TASK STATEMENT
Set down every record below exactly as it appears, but without the pictures.

SOURCE INFORMATION
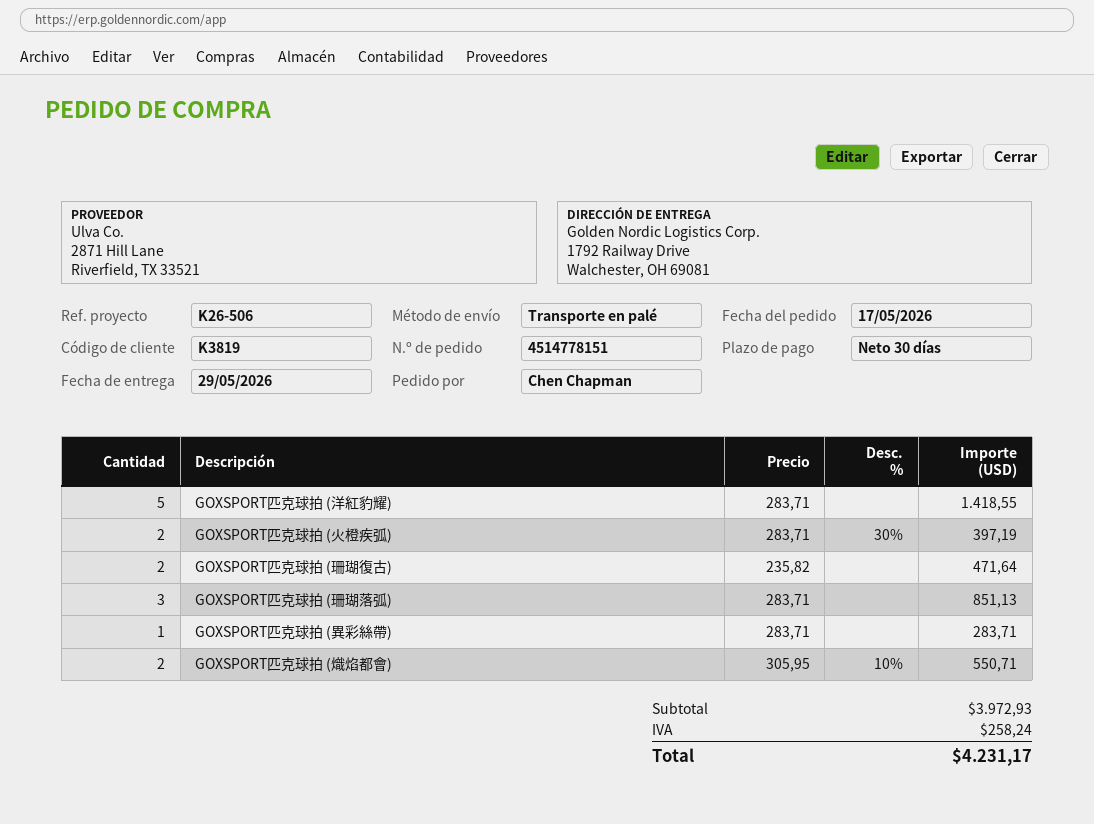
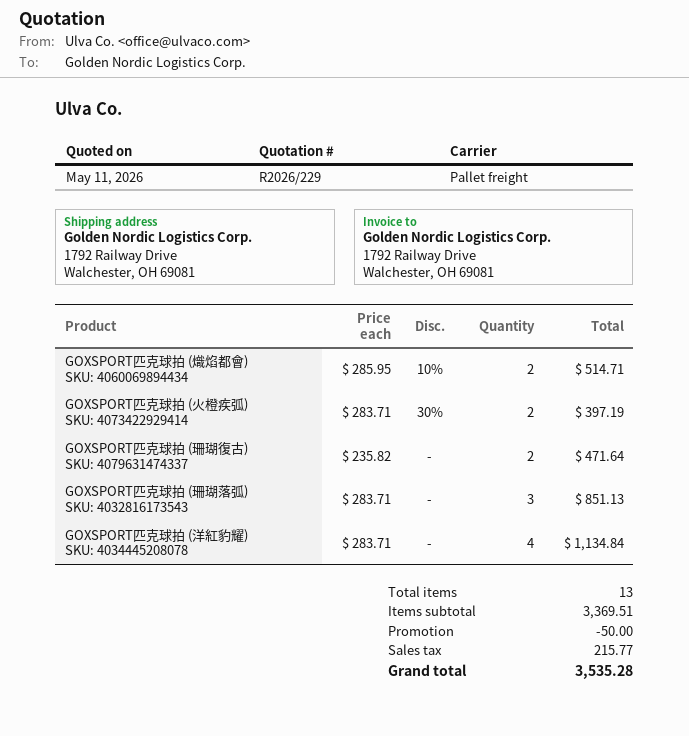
GOXSPORT匹克球拍 (洋紅豹耀): 5 x 283.71 = 1418.55 -> 4 x 283.71 = 1134.84
GOXSPORT匹克球拍 (異彩絲帶): 1 x 283.71 = 283.71 -> none
GOXSPORT匹克球拍 (熾焰都會): 2 x 305.95 - 10% = 550.71 -> 2 x 285.95 - 10% = 514.71
subtotal: 3972.93 -> 3369.51
discount: none -> 50.00
tax: 258.24 -> 215.77
total: 4231.17 -> 3535.28

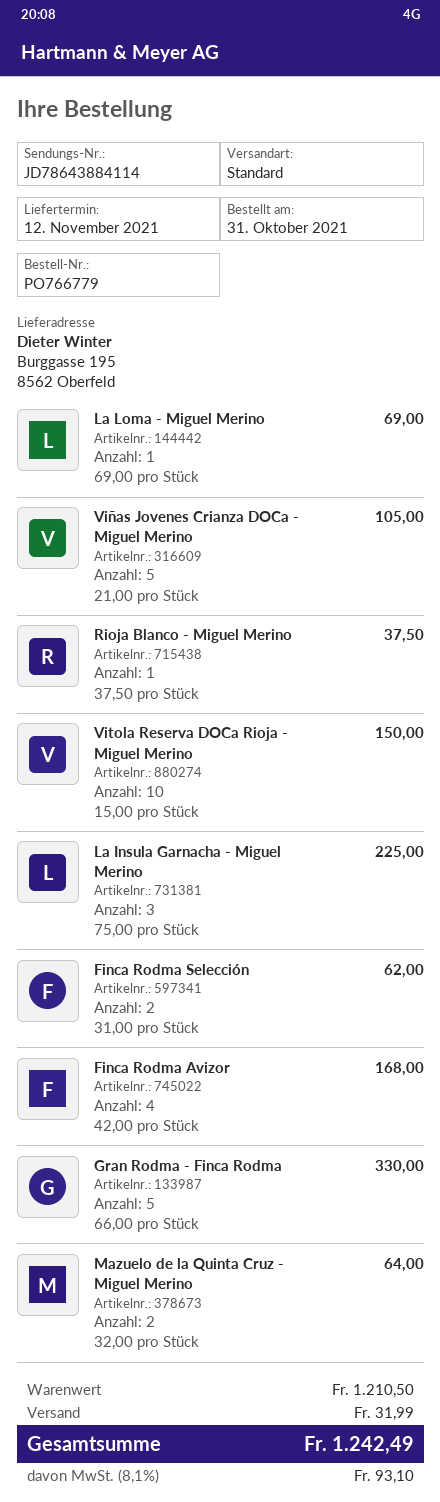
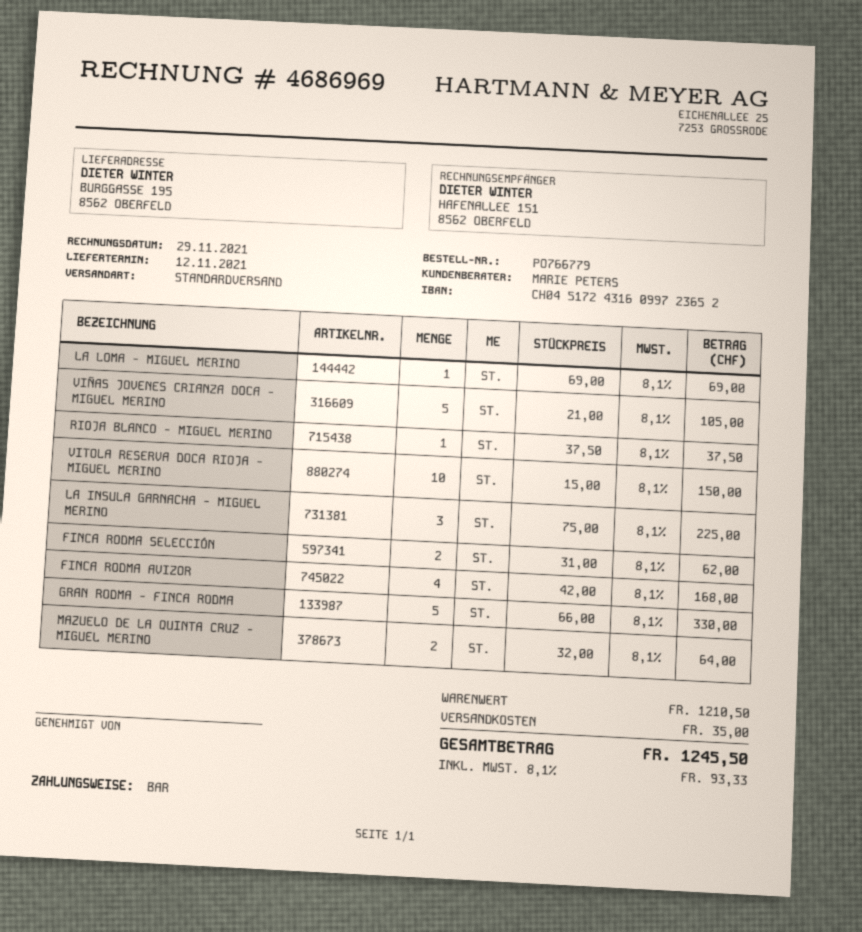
shipping: 31.99 -> 35.00
tax: 8.1% = 93.10 -> 8.1% = 93.33
total: 1242.49 -> 1245.50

YOUR RESPONSE
GOXSPORT匹克球拍 (洋紅豹耀): 5 x 283.71 = 1418.55 -> 4 x 283.71 = 1134.84
GOXSPORT匹克球拍 (異彩絲帶): 1 x 283.71 = 283.71 -> none
GOXSPORT匹克球拍 (熾焰都會): 2 x 305.95 - 10% = 550.71 -> 2 x 285.95 - 10% = 514.71
subtotal: 3972.93 -> 3369.51
discount: none -> 50.00
tax: 258.24 -> 215.77
total: 4231.17 -> 3535.28

shipping: 31.99 -> 35.00
tax: 8.1% = 93.10 -> 8.1% = 93.33
total: 1242.49 -> 1245.50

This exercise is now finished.